### INPUT

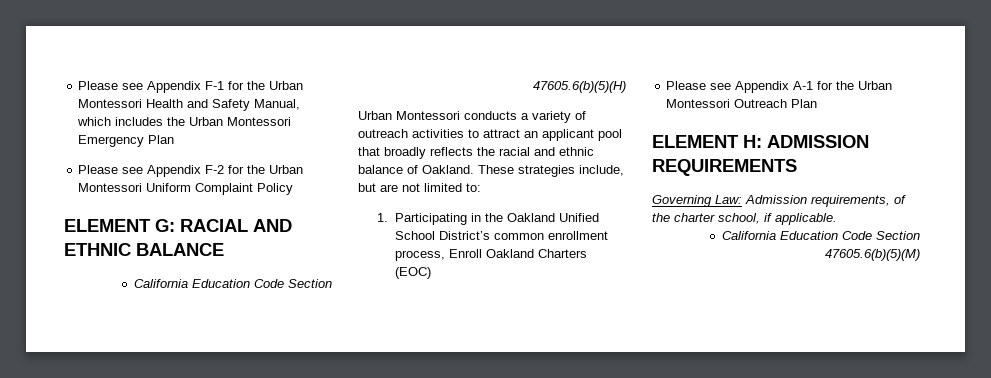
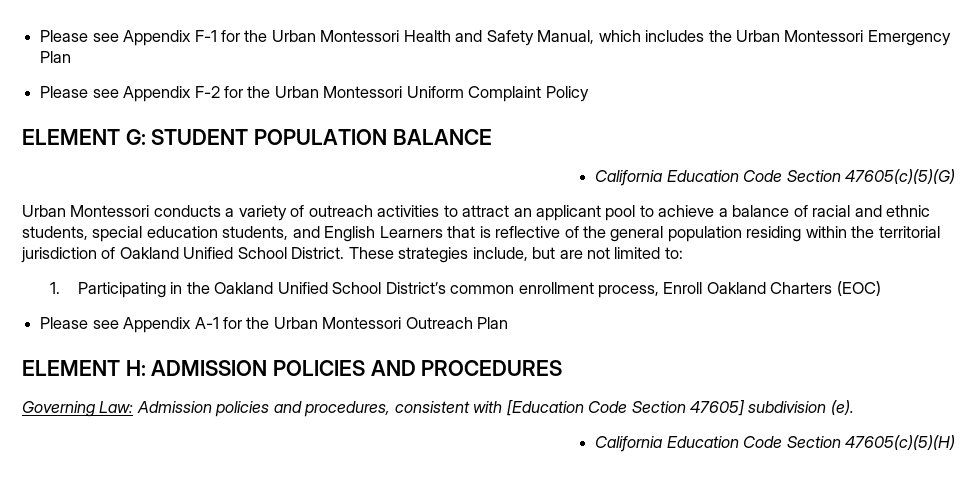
- ELEMENT G: RACIAL AND ETHNIC BALANCE
+ ELEMENT G: STUDENT POPULATION BALANCE
- California Education Code Section 47605.6(b)(5)(H)
+ California Education Code Section 47605(c)(5)(G)
- Urban Montessori conducts a variety of outreach activities to attract an applicant pool that broadly reflects the racial and ethnic balance of Oakland.
+ Urban Montessori conducts a variety of outreach activities to attract an applicant pool to achieve a balance of racial and ethnic students, special education students, and English Learners that is reflective of the general population residing within the territorial jurisdiction of Oakland Unified School District.
- ELEMENT H: ADMISSION REQUIREMENTS
+ ELEMENT H: ADMISSION POLICIES AND PROCEDURES
- Governing Law: Admission requirements, of the charter school, if applicable.
- California Education Code Section 47605.6(b)(5)(M)
+ Governing Law: Admission policies and procedures, consistent with [Education Code Section 47605] subdivision (e).
+ California Education Code Section 47605(c)(5)(H)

### TASK BRIEF
Please return the records as they stand, word for word, with no pictures.

### WRITTEN SOLUTION
- ELEMENT G: RACIAL AND ETHNIC BALANCE
+ ELEMENT G: STUDENT POPULATION BALANCE
- California Education Code Section 47605.6(b)(5)(H)
+ California Education Code Section 47605(c)(5)(G)
- Urban Montessori conducts a variety of outreach activities to attract an applicant pool that broadly reflects the racial and ethnic balance of Oakland.
+ Urban Montessori conducts a variety of outreach activities to attract an applicant pool to achieve a balance of racial and ethnic students, special education students, and English Learners that is reflective of the general population residing within the territorial jurisdiction of Oakland Unified School District.
- ELEMENT H: ADMISSION REQUIREMENTS
+ ELEMENT H: ADMISSION POLICIES AND PROCEDURES
- Governing Law: Admission requirements, of the charter school, if applicable.
- California Education Code Section 47605.6(b)(5)(M)
+ Governing Law: Admission policies and procedures, consistent with [Education Code Section 47605] subdivision (e).
+ California Education Code Section 47605(c)(5)(H)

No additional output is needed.